_WHAT YOU ARE ASKED TO DO_: Reproduce all the data, character for character.

Modification records
####################

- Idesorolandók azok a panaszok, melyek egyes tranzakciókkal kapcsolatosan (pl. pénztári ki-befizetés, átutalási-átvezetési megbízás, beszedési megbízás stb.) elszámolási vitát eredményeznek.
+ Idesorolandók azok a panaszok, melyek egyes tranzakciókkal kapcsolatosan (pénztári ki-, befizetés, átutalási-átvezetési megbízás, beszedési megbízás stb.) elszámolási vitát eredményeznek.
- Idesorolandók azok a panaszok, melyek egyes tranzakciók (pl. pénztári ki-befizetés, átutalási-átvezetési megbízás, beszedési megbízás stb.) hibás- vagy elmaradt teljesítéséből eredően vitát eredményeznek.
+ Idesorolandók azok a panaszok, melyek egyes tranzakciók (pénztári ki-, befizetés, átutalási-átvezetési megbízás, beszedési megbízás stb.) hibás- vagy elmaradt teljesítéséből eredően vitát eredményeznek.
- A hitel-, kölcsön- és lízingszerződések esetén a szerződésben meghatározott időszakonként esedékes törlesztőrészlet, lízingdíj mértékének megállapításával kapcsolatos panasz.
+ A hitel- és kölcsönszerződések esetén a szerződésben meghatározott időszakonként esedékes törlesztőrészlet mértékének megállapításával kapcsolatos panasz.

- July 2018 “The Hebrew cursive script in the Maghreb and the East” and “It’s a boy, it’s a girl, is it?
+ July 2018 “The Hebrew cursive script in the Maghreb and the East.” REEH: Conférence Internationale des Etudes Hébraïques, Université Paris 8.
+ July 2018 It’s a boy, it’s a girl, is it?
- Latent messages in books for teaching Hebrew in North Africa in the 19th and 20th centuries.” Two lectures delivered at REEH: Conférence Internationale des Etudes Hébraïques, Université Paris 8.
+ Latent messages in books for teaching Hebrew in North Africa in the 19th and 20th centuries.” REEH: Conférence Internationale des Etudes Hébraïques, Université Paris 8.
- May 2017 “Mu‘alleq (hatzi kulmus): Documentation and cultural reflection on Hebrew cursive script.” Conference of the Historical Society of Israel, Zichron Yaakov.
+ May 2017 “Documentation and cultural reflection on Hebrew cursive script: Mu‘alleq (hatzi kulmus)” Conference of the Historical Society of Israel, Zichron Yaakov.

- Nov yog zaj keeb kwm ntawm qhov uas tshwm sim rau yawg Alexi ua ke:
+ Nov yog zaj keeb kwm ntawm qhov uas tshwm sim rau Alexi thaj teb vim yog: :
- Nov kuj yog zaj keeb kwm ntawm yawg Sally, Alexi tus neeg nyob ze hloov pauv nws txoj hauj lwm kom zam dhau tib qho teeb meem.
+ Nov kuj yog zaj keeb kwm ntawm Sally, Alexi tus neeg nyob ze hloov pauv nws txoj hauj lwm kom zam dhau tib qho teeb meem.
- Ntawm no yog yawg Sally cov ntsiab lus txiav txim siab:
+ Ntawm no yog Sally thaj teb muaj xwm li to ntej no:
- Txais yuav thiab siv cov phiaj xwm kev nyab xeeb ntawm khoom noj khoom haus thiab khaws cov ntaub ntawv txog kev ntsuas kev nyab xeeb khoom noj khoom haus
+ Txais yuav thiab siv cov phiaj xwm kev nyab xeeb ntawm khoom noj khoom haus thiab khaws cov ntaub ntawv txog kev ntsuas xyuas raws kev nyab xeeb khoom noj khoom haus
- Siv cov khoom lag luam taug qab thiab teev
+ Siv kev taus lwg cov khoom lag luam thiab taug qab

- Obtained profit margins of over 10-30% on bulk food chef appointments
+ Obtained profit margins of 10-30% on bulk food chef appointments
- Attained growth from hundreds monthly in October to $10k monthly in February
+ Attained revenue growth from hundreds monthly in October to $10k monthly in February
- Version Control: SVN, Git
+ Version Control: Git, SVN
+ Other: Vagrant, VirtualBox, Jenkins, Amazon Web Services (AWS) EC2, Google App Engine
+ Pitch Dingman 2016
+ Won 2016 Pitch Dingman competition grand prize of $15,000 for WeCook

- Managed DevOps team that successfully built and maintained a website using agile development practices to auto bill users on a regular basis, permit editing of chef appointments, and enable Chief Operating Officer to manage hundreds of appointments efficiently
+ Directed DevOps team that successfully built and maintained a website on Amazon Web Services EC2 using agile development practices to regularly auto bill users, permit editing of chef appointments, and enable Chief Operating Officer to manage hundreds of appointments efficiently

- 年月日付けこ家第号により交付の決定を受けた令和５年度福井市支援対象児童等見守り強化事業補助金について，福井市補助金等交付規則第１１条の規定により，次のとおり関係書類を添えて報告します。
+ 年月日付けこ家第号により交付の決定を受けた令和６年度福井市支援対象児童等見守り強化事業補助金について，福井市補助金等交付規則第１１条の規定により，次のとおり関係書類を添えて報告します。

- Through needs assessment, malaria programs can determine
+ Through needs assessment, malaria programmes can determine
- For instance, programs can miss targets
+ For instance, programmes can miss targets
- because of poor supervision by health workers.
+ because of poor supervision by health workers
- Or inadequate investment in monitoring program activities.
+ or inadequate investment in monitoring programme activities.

####################

_ANSWER SECTION_:
- Idesorolandók azok a panaszok, melyek egyes tranzakciókkal kapcsolatosan (pl. pénztári ki-befizetés, átutalási-átvezetési megbízás, beszedési megbízás stb.) elszámolási vitát eredményeznek.
+ Idesorolandók azok a panaszok, melyek egyes tranzakciókkal kapcsolatosan (pénztári ki-, befizetés, átutalási-átvezetési megbízás, beszedési megbízás stb.) elszámolási vitát eredményeznek.
- Idesorolandók azok a panaszok, melyek egyes tranzakciók (pl. pénztári ki-befizetés, átutalási-átvezetési megbízás, beszedési megbízás stb.) hibás- vagy elmaradt teljesítéséből eredően vitát eredményeznek.
+ Idesorolandók azok a panaszok, melyek egyes tranzakciók (pénztári ki-, befizetés, átutalási-átvezetési megbízás, beszedési megbízás stb.) hibás- vagy elmaradt teljesítéséből eredően vitát eredményeznek.
- A hitel-, kölcsön- és lízingszerződések esetén a szerződésben meghatározott időszakonként esedékes törlesztőrészlet, lízingdíj mértékének megállapításával kapcsolatos panasz.
+ A hitel- és kölcsönszerződések esetén a szerződésben meghatározott időszakonként esedékes törlesztőrészlet mértékének megállapításával kapcsolatos panasz.

- July 2018 “The Hebrew cursive script in the Maghreb and the East” and “It’s a boy, it’s a girl, is it?
+ July 2018 “The Hebrew cursive script in the Maghreb and the East.” REEH: Conférence Internationale des Etudes Hébraïques, Université Paris 8.
+ July 2018 It’s a boy, it’s a girl, is it?
- Latent messages in books for teaching Hebrew in North Africa in the 19th and 20th centuries.” Two lectures delivered at REEH: Conférence Internationale des Etudes Hébraïques, Université Paris 8.
+ Latent messages in books for teaching Hebrew in North Africa in the 19th and 20th centuries.” REEH: Conférence Internationale des Etudes Hébraïques, Université Paris 8.
- May 2017 “Mu‘alleq (hatzi kulmus): Documentation and cultural reflection on Hebrew cursive script.” Conference of the Historical Society of Israel, Zichron Yaakov.
+ May 2017 “Documentation and cultural reflection on Hebrew cursive script: Mu‘alleq (hatzi kulmus)” Conference of the Historical Society of Israel, Zichron Yaakov.

- Nov yog zaj keeb kwm ntawm qhov uas tshwm sim rau yawg Alexi ua ke:
+ Nov yog zaj keeb kwm ntawm qhov uas tshwm sim rau Alexi thaj teb vim yog: :
- Nov kuj yog zaj keeb kwm ntawm yawg Sally, Alexi tus neeg nyob ze hloov pauv nws txoj hauj lwm kom zam dhau tib qho teeb meem.
+ Nov kuj yog zaj keeb kwm ntawm Sally, Alexi tus neeg nyob ze hloov pauv nws txoj hauj lwm kom zam dhau tib qho teeb meem.
- Ntawm no yog yawg Sally cov ntsiab lus txiav txim siab:
+ Ntawm no yog Sally thaj teb muaj xwm li to ntej no:
- Txais yuav thiab siv cov phiaj xwm kev nyab xeeb ntawm khoom noj khoom haus thiab khaws cov ntaub ntawv txog kev ntsuas kev nyab xeeb khoom noj khoom haus
+ Txais yuav thiab siv cov phiaj xwm kev nyab xeeb ntawm khoom noj khoom haus thiab khaws cov ntaub ntawv txog kev ntsuas xyuas raws kev nyab xeeb khoom noj khoom haus
- Siv cov khoom lag luam taug qab thiab teev
+ Siv kev taus lwg cov khoom lag luam thiab taug qab

- Obtained profit margins of over 10-30% on bulk food chef appointments
+ Obtained profit margins of 10-30% on bulk food chef appointments
- Attained growth from hundreds monthly in October to $10k monthly in February
+ Attained revenue growth from hundreds monthly in October to $10k monthly in February
- Version Control: SVN, Git
+ Version Control: Git, SVN
+ Other: Vagrant, VirtualBox, Jenkins, Amazon Web Services (AWS) EC2, Google App Engine
+ Pitch Dingman 2016
+ Won 2016 Pitch Dingman competition grand prize of $15,000 for WeCook

- Managed DevOps team that successfully built and maintained a website using agile development practices to auto bill users on a regular basis, permit editing of chef appointments, and enable Chief Operating Officer to manage hundreds of appointments efficiently
+ Directed DevOps team that successfully built and maintained a website on Amazon Web Services EC2 using agile development practices to regularly auto bill users, permit editing of chef appointments, and enable Chief Operating Officer to manage hundreds of appointments efficiently

- 年月日付けこ家第号により交付の決定を受けた令和５年度福井市支援対象児童等見守り強化事業補助金について，福井市補助金等交付規則第１１条の規定により，次のとおり関係書類を添えて報告します。
+ 年月日付けこ家第号により交付の決定を受けた令和６年度福井市支援対象児童等見守り強化事業補助金について，福井市補助金等交付規則第１１条の規定により，次のとおり関係書類を添えて報告します。

- Through needs assessment, malaria programs can determine
+ Through needs assessment, malaria programmes can determine
- For instance, programs can miss targets
+ For instance, programmes can miss targets
- because of poor supervision by health workers.
+ because of poor supervision by health workers
- Or inadequate investment in monitoring program activities.
+ or inadequate investment in monitoring programme activities.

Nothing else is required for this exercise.